Exercise prompt: Go through the data below and copy each line where the word "used" occurs.

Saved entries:
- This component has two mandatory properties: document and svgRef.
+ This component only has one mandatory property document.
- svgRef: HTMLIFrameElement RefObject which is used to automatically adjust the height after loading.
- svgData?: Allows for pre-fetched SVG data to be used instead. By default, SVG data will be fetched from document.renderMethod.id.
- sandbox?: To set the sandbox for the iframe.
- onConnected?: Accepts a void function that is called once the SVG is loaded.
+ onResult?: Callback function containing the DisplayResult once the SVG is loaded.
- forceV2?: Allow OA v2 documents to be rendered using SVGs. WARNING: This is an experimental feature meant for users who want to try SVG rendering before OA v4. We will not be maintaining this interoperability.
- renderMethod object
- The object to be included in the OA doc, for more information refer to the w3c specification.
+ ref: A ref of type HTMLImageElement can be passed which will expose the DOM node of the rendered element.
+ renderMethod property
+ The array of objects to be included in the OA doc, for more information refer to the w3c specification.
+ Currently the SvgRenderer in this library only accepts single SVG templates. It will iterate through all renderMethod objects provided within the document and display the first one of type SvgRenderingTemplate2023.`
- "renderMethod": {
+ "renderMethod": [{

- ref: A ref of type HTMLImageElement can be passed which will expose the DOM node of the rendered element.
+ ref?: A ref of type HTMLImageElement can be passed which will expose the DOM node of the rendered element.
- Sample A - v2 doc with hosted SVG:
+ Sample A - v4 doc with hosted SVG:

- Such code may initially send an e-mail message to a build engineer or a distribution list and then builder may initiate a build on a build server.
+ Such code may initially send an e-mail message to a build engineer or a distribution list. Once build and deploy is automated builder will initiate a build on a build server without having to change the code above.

Response box:
- svgRef: HTMLIFrameElement RefObject which is used to automatically adjust the height after loading.
- svgData?: Allows for pre-fetched SVG data to be used instead. By default, SVG data will be fetched from document.renderMethod.id.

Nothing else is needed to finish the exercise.